DER NÄCHSTE URLAUB IN ISTANBUL?

Ich hatte hier gestern einen etwas älteren Beitrag mit neuen Zahlen garniert, und veröffentlicht. Ziemliches Echo, hatte ich nie erwartet. Aber auch mails, so dem Tenor nach „du malst nur noch schwarz“.

Dann schauen wir mal ausnahmsweise die Lage in Istanbul an. Istanbul ist das Herz des türkischen Tourismus. Istanbul  hat derzeit eine sogenannte „Bettenkapazität“ von 200.000 Betten, laut dem Vorsitzenden der Vereinigung der türkischen Hoteliers. Bei einer Vollbelegung, sagen wir mal für 10 Tage, sind das 2 Millionen Betten. Also im Monat wären dies 6 Millionen, und im Jahr 72 Millionen Übernachtungen, wenn diese Hotels voll ausgelastet sein sollen. Im Durchsnitt bleiben die europäischen Touristen 2,5 Tage in Istanbul. Das heißt, Istanbul braucht derzeit etwa 35 Millionen Touristen im Jahr, damit die Hotels in der Stadt voll ausgelastet sind. Einen solchen massiven Ansturm auf Istanbul hat es nie gegeben. Letztes Jahr hatte die gesamte Türkei etwa 25 Millionen Touristen.

Also nicht nur die Touristen bleiben in Istanbul weg, sondern auch mit Fehlplanungen und mit kräftigen Subventionen hat Erdogan Administration die Hotelbranche in eine Krise gefördert. Der Präsident war stolz auf jedes neue Hotel in Istanbul, denn fast alle gehören seinen „Günstlingen“, die von ihm gegen „geringe Prozente“ hauptsächlich bei der Vergabe von Staatsaufträgen „gefördert“ werden.

Jetzt stehen die Hotels leer, und geschlossen. Das wird offiziell nie zugegeben. Die meisten Hotels werden derzeit „renoviert“, sind daher „während der Renovierung“ geschlossen. Das ist eine inoffizielle Anordnung von Erdogan: „Geschlossene Hotels sind Beweise einer Krise, die aber in der Türkei Erdogans nicht geben darf. Also alle Hotels werden renoviert.“   Diese Anweisung übrigens gilt nicht nur für Istanbul, sondern für die ganze Türkei. Letztes Jahr während der Putschmaskerade befand sich der Präsident in Marmaris auch in einem nur für ihn eröffneten Hotel.

Ach ja, da ist noch was. In diesen Hotels arbeiten Menschen, oder haben dort gearbeitet. Die sind jetzt natürlich arbeitslos. Und die haben fast geschlossen nicht mehr Erdogan gewählt. Das ist zumindest die plausibelste Erklärung, warum Erdogan in den touristischen Hochburgen seine absolute Mehrheiten verloren hat.
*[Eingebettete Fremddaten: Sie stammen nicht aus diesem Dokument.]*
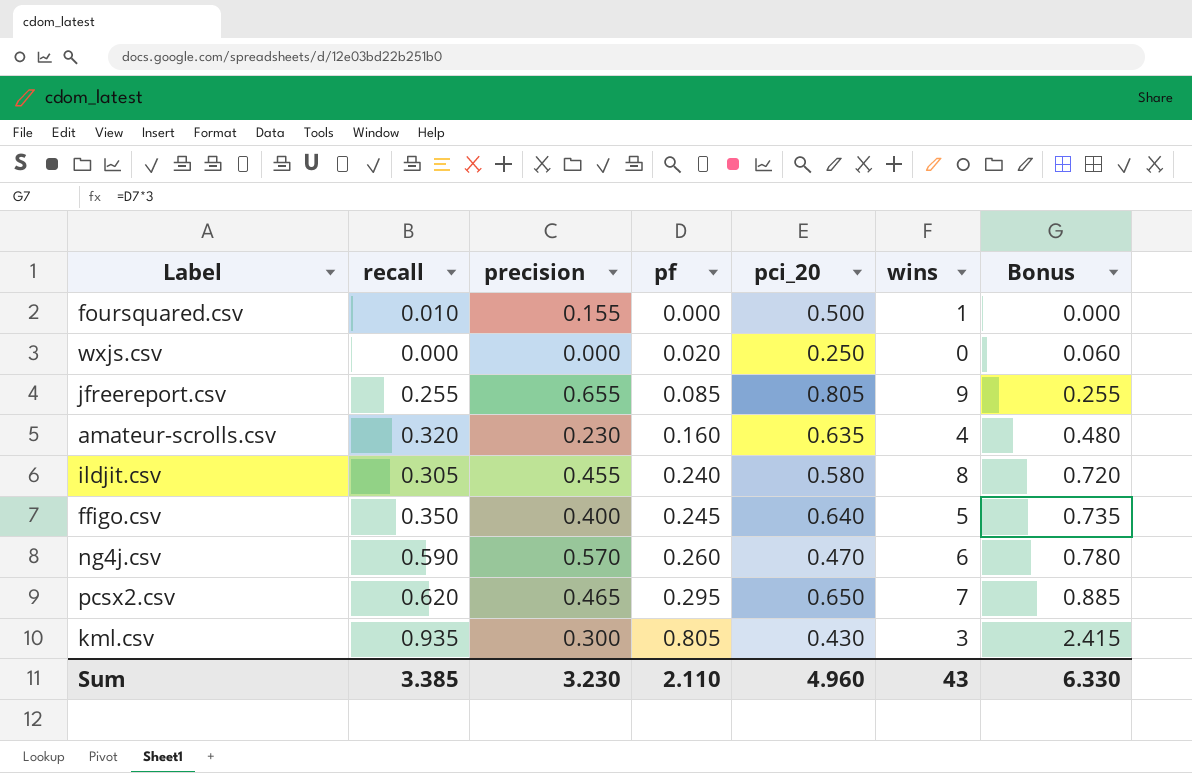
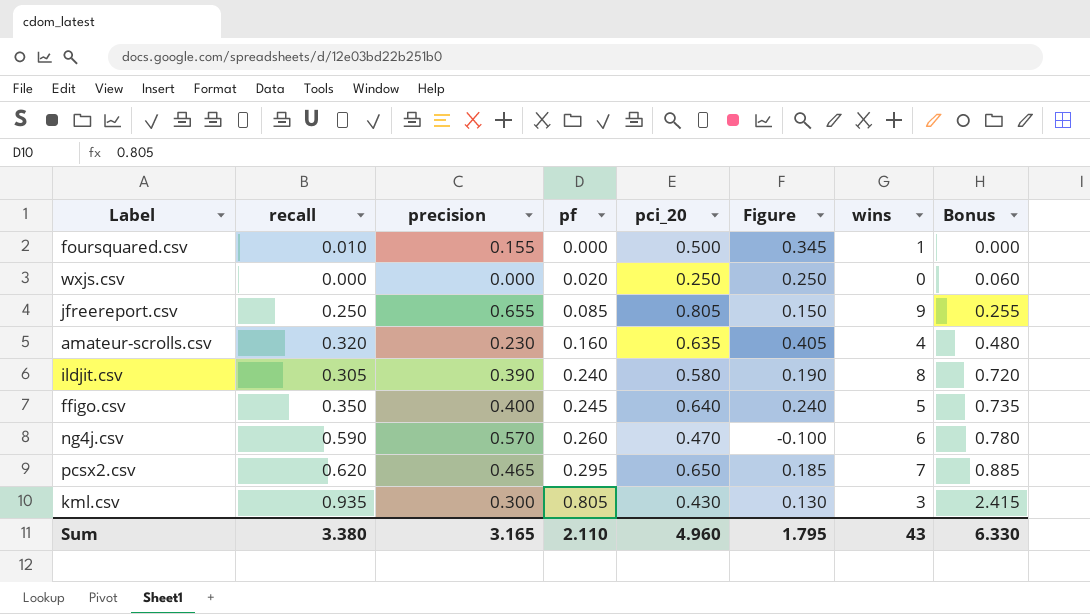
column Figure | formula: none -> [pci_20] - [precision]
jfreereport.csv | recall: 0.255 -> 0.250
ildjit.csv | precision: 0.455 -> 0.390
Sum | recall: 3.385 -> 3.380
Sum | precision: 3.230 -> 3.165

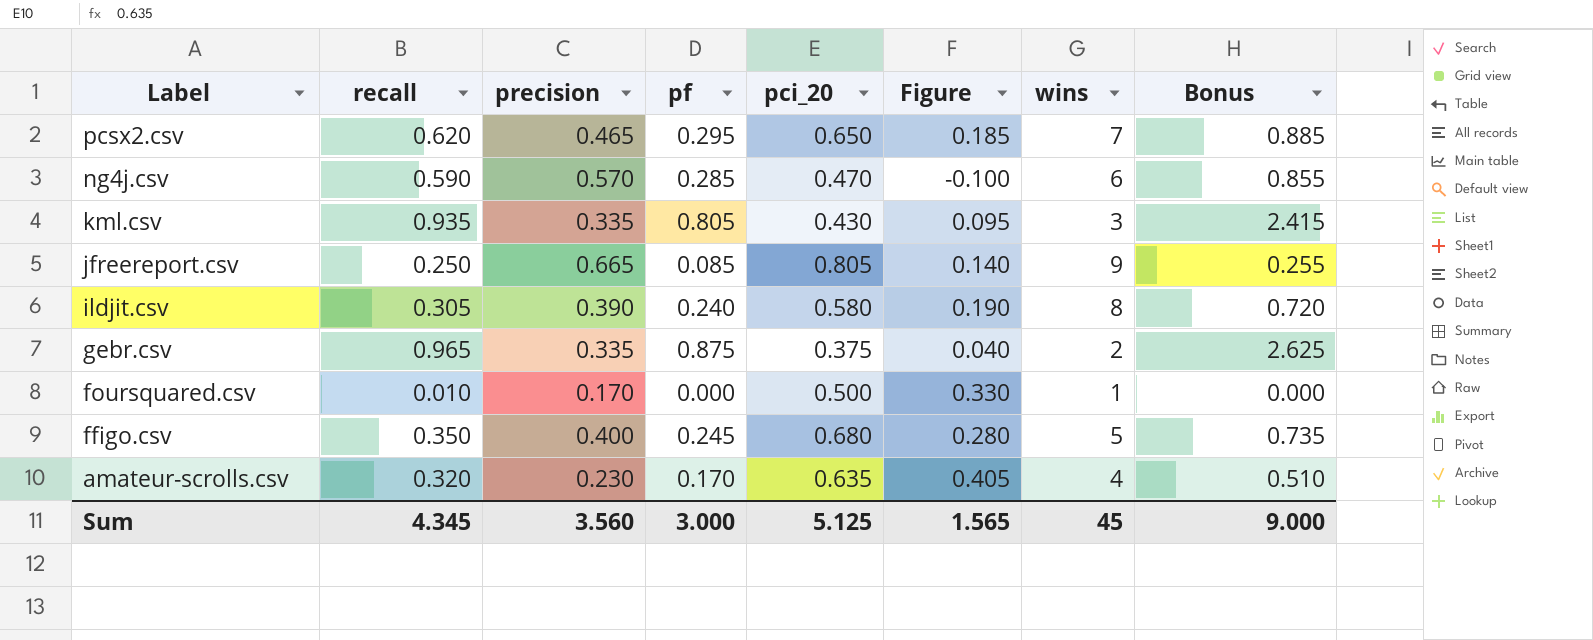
row order: pf ascending -> Label descending
row wxjs.csv: 0.000 | 0.000 | 0.020 | 0.250 | 0.250 | 0 | 0.060 -> none
ng4j.csv | pf: 0.260 -> 0.285
ng4j.csv | Bonus: 0.780 -> 0.855
kml.csv | precision: 0.300 -> 0.335
kml.csv | Figure: 0.130 -> 0.095
jfreereport.csv | precision: 0.655 -> 0.665
jfreereport.csv | Figure: 0.150 -> 0.140
row gebr.csv: none -> 0.965 | 0.335 | 0.875 | 0.375 | 0.040 | 2 | 2.625
foursquared.csv | precision: 0.155 -> 0.170
foursquared.csv | Figure: 0.345 -> 0.330
ffigo.csv | pci_20: 0.640 -> 0.680
ffigo.csv | Figure: 0.240 -> 0.280
amateur-scrolls.csv | pf: 0.160 -> 0.170
amateur-scrolls.csv | Bonus: 0.480 -> 0.510
Sum | recall: 3.380 -> 4.345
Sum | precision: 3.165 -> 3.560
Sum | pf: 2.110 -> 3.000
Sum | pci_20: 4.960 -> 5.125
Sum | Figure: 1.795 -> 1.565
Sum | wins: 43 -> 45
Sum | Bonus: 6.330 -> 9.000

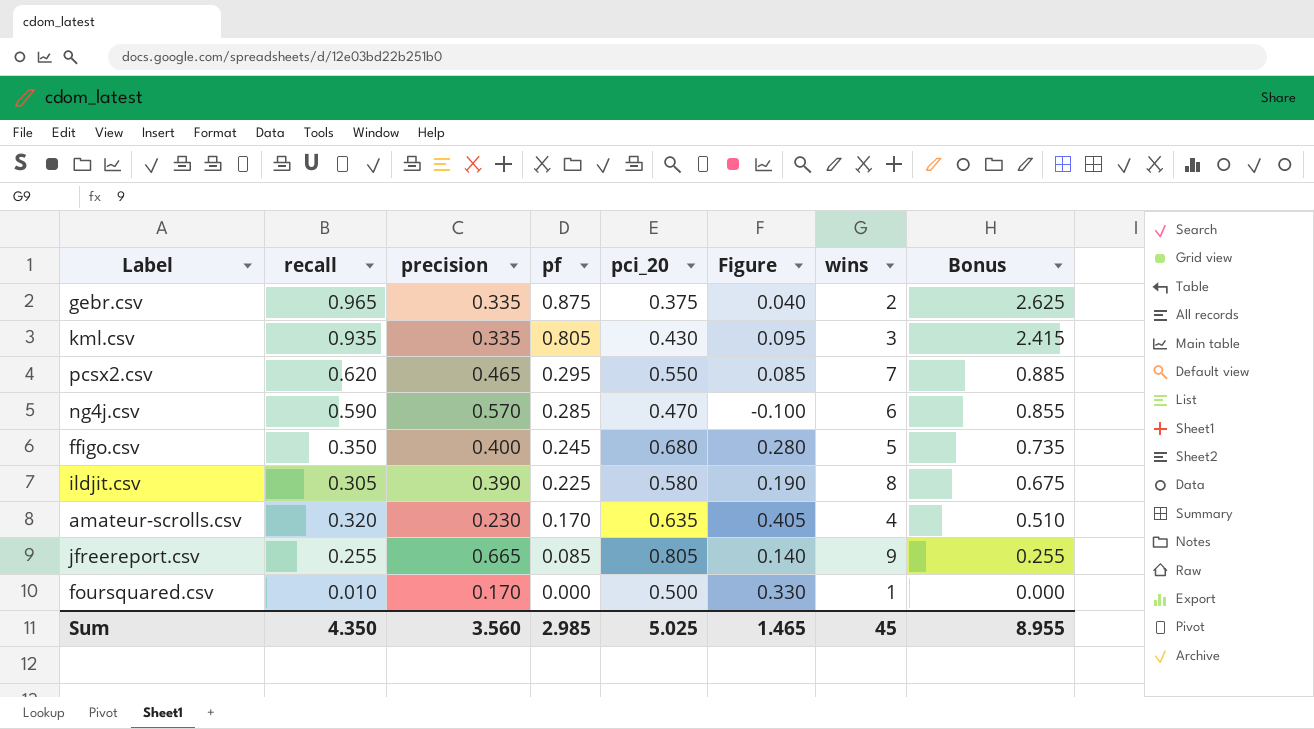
row order: Label descending -> pf descending
pcsx2.csv | pci_20: 0.650 -> 0.550
pcsx2.csv | Figure: 0.185 -> 0.085
ildjit.csv | pf: 0.240 -> 0.225
ildjit.csv | Bonus: 0.720 -> 0.675
jfreereport.csv | recall: 0.250 -> 0.255
Sum | recall: 4.345 -> 4.350
Sum | pf: 3.000 -> 2.985
Sum | pci_20: 5.125 -> 5.025
Sum | Figure: 1.565 -> 1.465
Sum | Bonus: 9.000 -> 8.955

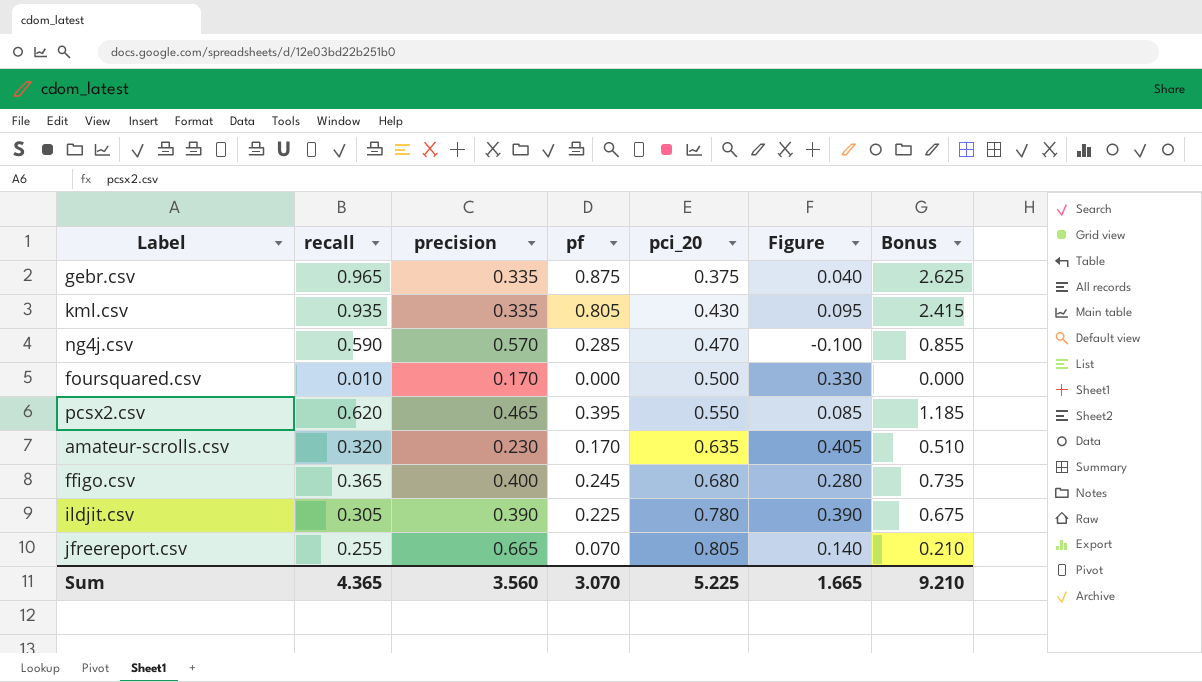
row order: pf descending -> pci_20 ascending
column wins | position: 7 -> none
pcsx2.csv | pf: 0.295 -> 0.395
pcsx2.csv | Bonus: 0.885 -> 1.185
ffigo.csv | recall: 0.350 -> 0.365
ildjit.csv | pci_20: 0.580 -> 0.780
ildjit.csv | Figure: 0.190 -> 0.390
jfreereport.csv | pf: 0.085 -> 0.070
jfreereport.csv | Bonus: 0.255 -> 0.210
Sum | recall: 4.350 -> 4.365
Sum | pf: 2.985 -> 3.070
Sum | pci_20: 5.025 -> 5.225
Sum | Figure: 1.465 -> 1.665
Sum | Bonus: 8.955 -> 9.210

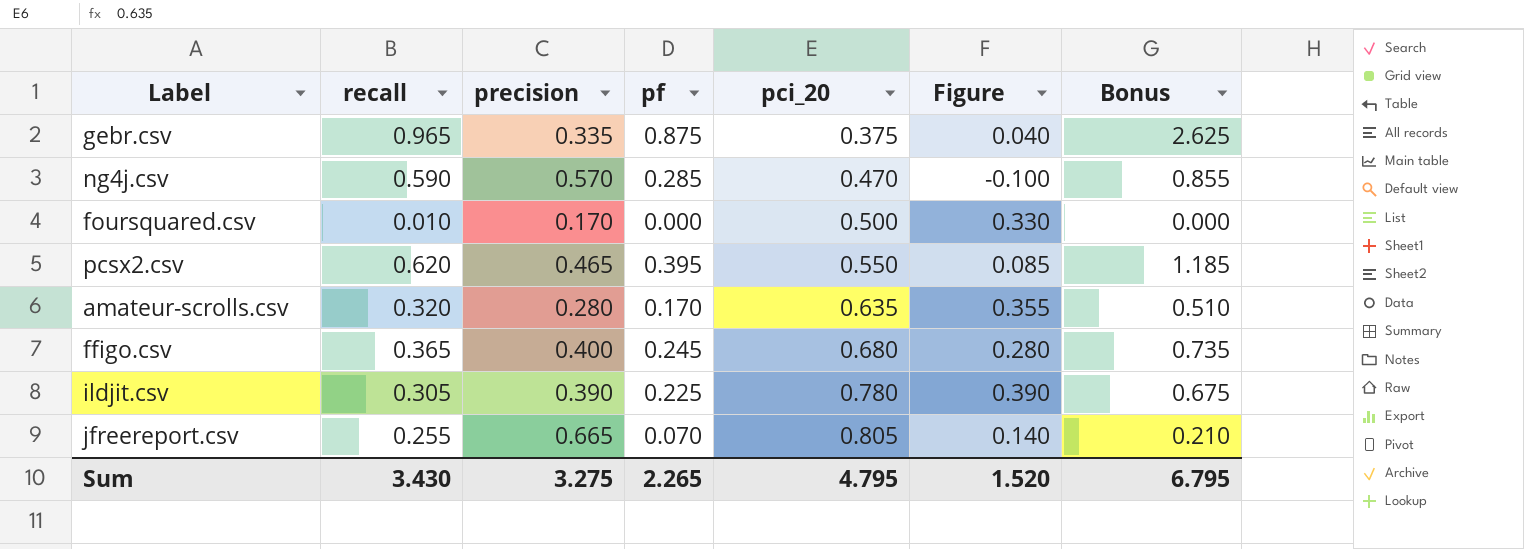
row kml.csv: 0.935 | 0.335 | 0.805 | 0.430 | 0.095 | 2.415 -> none
amateur-scrolls.csv | precision: 0.230 -> 0.280
amateur-scrolls.csv | Figure: 0.405 -> 0.355
Sum | recall: 4.365 -> 3.430
Sum | precision: 3.560 -> 3.275
Sum | pf: 3.070 -> 2.265
Sum | pci_20: 5.225 -> 4.795
Sum | Figure: 1.665 -> 1.520
Sum | Bonus: 9.210 -> 6.795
Also Istanbul scheint sehr günstig zu sein. Die Hotelzimmer, die vor zwei Jahren nicht unter 200€ zu haben waren, können Sie heute für 30-40 Euro, inklusive Frühstück haben.

Der Vorsitzende der Vereinigung der türkischen Hoteliers beklagt über die fehlenden Attraktionen in Istanbul, wie etwa Theater, Oper. Tatsächlich Istanbul, die 15 Millionen Stadt, hat nicht eine Oper, nicht mal ein Opernhaus. Präsident Erdogan findet Oper und Theater in seinem Reich für „überflüssig“. Vielleicht sollte er dann wenigstens die Fördermittel in die Ausbildung der Muezzin stecken. Das sind die Schreihälse, die 5 Mal am Tag zum Gebet aufrufen. 99% von ihnen, singen falsch, haben eine miserable Aussprache,  klingen einfach grausam.

Wenn wir schon mal über Alternativen zur Förderung des Tourismus für Istanbul nachdenken…

Da hätte ich auch einige Vorschläge. Ich hatte früher mal in eine Film von Mooreimages-1 gesehen („Roger and me“): da hatte die Stadtverwaltung in Moores Heimatort, das leer stehende Gefängnis für Übernachtungen freigegeben, so in der Art für eine Nacht „Knastfeeling“.

In der Nähe von Istanbul liegt der größte Knast Europas. Da würden die Speichellecker von Erdogan aus der Baubranche  im Nu einen kleinen Anbau hinstellen. „Knastfeeling in Silivri“, inklusive einer Fragestunde mit inhaftierten Journalisten und allen anderen imagespolitischen Häftlingen, vielleicht dann auch eine kleine Einführung in die „Praxis des Folterns“. Das wären doch die Renner für den Tourismus in Istanbul.

Sie finden es zynisch, was ich hier schreibe? Da wäre ich mir nicht so sicher.